This is not about being for or against ‘the market’ or the ‘corporate sector’. It is not about ‘curbing corporate power’ or developing ‘an alternative economic system’. Capitalism, correctly defined and well managed, can be a powerful and effective component of an intelligently designed, democratic and fair society.
However, what has clearly failed is seeing markets as a kind of pure ideology. This type of extremist fundamentalism is just like Islamic fundamentalism that encourages terrorism, or Christian fundamentalism that oppose science.
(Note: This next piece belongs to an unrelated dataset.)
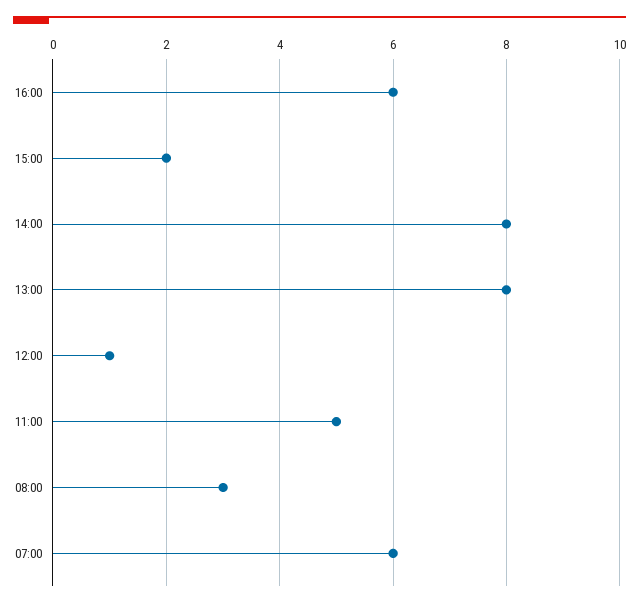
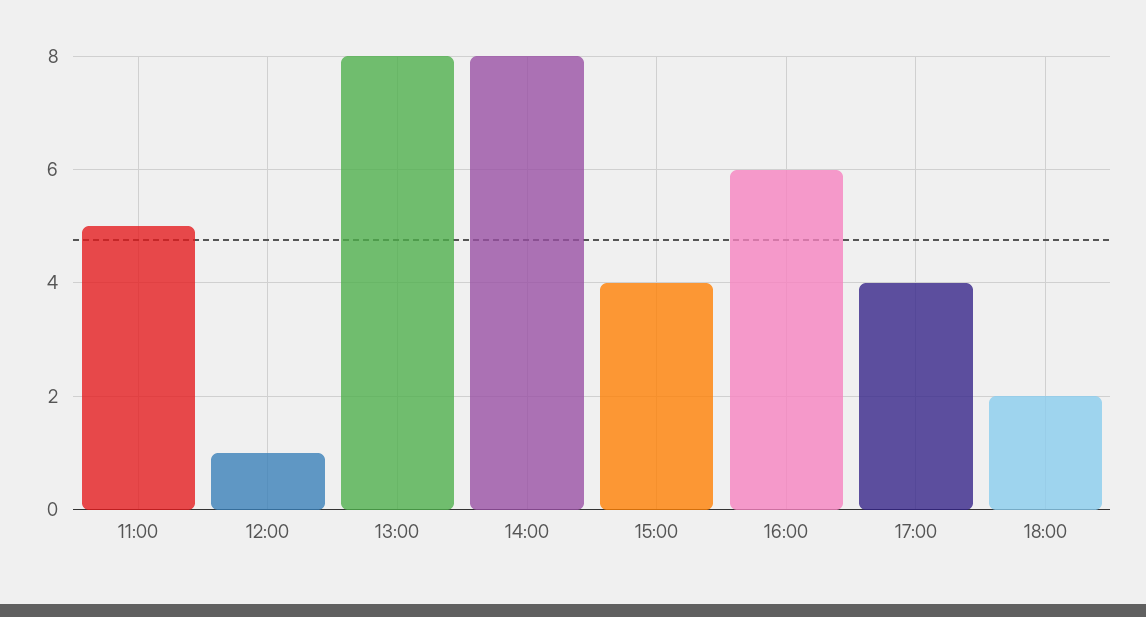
15:00: 2 -> 4
08:00: 3 -> none
07:00: 6 -> none
17:00: none -> 4
18:00: none -> 2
Fundamentalism drives a thoughtless, evidence free corruption of the original idea.
Markets at their core can work. When well-regulated, they are an efficient and effective way to organise certain activities. They are a useful part of a system – but are not a system in themselves. Left alone they do not solve all problems nor meet all social needs. That is why the return of the State is key to building a stable economy. As that bastion of capitalism, the Financial Times, argued in a recent editorial:
“Radical reforms — reversing the prevailing policy direction of the last four decades — will need to be put on the table. Governments will have to accept a more active role in the economy. They must see public services as investments rather than liabilities, and look for ways to make labour markets less insecure. Redistribution will again be on the agenda; the privileges of the elderly and wealthy in question. Policies until recently considered eccentric, such as basic income and wealth taxes, will have to be in the mix.”
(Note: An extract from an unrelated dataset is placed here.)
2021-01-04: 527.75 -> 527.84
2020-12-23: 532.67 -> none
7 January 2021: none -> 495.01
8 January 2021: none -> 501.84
I am not naïve to the fight back that will come. Proponents of market fundamentalism will desperately try to claw back government spending and fight against the inevitable push for higher taxes and stronger services. This fightback must be opposed. But to be successful such opposition will need to include – perhaps even be led by – many of those same powerful elites that previously advocated, or at least turned a blind eye to, the market as an ideology.
Why would they do so?
Firstly, they will have the consequences of the failure to manage economic risks seared into their memories by COVID-19. But many will also recognise that this is just the first of many risks on the way that are, like the virus, completely predictable based on solid scientific evidence3.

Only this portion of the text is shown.